==== Dataset records ====
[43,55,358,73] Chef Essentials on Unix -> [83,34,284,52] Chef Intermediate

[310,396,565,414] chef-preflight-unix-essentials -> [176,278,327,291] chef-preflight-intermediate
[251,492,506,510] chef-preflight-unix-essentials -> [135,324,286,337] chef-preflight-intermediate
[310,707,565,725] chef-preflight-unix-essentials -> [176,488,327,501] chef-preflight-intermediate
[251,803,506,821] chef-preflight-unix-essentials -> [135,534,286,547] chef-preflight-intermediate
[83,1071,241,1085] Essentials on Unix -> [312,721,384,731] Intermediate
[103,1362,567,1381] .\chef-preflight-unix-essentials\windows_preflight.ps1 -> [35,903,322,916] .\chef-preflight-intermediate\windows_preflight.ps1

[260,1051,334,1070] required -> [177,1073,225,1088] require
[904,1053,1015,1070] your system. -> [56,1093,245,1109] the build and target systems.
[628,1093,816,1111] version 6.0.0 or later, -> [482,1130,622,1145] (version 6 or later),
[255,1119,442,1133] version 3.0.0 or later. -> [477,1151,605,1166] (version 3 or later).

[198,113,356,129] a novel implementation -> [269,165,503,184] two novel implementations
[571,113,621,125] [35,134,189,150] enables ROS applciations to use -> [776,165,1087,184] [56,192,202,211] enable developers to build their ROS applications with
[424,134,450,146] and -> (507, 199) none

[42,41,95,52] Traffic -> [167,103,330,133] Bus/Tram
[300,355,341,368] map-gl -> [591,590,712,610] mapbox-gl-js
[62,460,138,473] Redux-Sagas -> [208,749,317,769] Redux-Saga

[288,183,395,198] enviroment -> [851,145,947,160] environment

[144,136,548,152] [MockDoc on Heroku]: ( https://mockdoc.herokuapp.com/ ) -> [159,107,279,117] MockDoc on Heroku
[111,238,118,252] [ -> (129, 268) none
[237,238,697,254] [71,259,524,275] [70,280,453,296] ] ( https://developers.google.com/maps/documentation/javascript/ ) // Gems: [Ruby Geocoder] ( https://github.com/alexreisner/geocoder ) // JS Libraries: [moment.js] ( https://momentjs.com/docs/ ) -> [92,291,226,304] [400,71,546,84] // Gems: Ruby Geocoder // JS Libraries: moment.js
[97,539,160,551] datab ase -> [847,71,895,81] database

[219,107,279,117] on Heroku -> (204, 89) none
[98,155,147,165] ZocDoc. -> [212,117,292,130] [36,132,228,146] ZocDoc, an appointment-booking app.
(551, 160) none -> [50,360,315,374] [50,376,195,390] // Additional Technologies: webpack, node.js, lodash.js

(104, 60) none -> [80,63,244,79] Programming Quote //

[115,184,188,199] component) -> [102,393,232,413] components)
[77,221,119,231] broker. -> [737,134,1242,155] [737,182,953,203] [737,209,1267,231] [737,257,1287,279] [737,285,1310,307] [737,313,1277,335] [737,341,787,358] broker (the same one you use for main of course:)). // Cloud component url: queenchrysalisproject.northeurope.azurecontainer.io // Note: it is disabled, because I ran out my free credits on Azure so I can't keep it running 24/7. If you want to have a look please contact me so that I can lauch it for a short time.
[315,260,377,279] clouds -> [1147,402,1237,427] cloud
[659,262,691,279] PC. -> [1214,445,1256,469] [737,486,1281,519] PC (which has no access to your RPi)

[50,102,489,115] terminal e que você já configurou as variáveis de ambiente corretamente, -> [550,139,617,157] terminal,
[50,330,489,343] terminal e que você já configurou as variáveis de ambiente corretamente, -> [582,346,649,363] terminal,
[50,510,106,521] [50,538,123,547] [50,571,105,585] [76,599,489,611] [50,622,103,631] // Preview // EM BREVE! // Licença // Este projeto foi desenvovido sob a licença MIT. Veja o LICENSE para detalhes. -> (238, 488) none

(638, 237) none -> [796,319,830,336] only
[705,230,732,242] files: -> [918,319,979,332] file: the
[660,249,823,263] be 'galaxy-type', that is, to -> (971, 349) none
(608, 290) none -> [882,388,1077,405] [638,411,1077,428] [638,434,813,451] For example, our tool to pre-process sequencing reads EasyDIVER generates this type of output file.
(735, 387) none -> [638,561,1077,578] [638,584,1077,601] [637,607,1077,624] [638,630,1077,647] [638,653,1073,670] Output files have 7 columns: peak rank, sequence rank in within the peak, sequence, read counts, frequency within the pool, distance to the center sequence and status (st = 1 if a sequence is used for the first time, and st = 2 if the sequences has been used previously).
====
The problem: If a line above holds "você", count it; say how many such lines there are and nothing else.

Answer for this exercise: 2